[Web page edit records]
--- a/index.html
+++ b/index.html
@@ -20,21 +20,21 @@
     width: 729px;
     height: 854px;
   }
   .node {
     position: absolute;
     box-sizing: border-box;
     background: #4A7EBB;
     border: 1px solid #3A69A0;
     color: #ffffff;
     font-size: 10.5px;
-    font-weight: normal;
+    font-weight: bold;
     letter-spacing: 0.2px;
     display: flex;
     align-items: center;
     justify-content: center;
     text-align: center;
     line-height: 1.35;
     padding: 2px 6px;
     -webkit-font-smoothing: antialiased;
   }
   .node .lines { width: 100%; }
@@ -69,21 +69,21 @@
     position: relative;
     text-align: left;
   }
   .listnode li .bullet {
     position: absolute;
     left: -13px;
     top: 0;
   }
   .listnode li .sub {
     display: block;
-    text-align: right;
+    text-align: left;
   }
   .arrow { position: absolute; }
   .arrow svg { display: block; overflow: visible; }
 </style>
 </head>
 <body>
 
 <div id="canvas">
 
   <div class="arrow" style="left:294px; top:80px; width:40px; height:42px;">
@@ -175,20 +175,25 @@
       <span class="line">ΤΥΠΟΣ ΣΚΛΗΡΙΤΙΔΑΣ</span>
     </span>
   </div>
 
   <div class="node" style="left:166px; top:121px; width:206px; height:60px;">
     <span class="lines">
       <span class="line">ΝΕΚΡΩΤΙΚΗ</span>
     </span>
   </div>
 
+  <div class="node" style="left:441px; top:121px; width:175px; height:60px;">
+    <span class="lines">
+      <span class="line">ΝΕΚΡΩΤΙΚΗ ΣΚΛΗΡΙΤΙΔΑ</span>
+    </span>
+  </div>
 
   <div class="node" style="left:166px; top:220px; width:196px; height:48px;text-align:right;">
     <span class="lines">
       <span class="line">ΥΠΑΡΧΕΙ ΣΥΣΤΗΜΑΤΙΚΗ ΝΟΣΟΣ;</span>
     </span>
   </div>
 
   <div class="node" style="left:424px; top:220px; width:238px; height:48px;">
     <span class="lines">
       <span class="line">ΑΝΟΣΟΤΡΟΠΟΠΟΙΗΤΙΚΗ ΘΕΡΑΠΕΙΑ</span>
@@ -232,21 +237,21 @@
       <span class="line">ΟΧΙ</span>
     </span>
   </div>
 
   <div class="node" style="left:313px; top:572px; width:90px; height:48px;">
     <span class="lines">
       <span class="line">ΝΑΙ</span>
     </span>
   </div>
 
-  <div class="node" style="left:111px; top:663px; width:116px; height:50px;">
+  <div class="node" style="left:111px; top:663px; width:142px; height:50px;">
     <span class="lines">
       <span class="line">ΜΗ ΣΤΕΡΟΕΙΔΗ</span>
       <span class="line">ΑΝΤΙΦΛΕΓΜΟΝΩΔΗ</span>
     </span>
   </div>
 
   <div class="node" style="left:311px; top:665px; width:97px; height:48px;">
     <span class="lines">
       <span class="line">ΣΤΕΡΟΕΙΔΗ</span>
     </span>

_Exercise description:_ Copy every line from the records above that contains the word "right".

_Solution:_
-    text-align: right;
   <div class="node" style="left:166px; top:220px; width:196px; height:48px;text-align:right;">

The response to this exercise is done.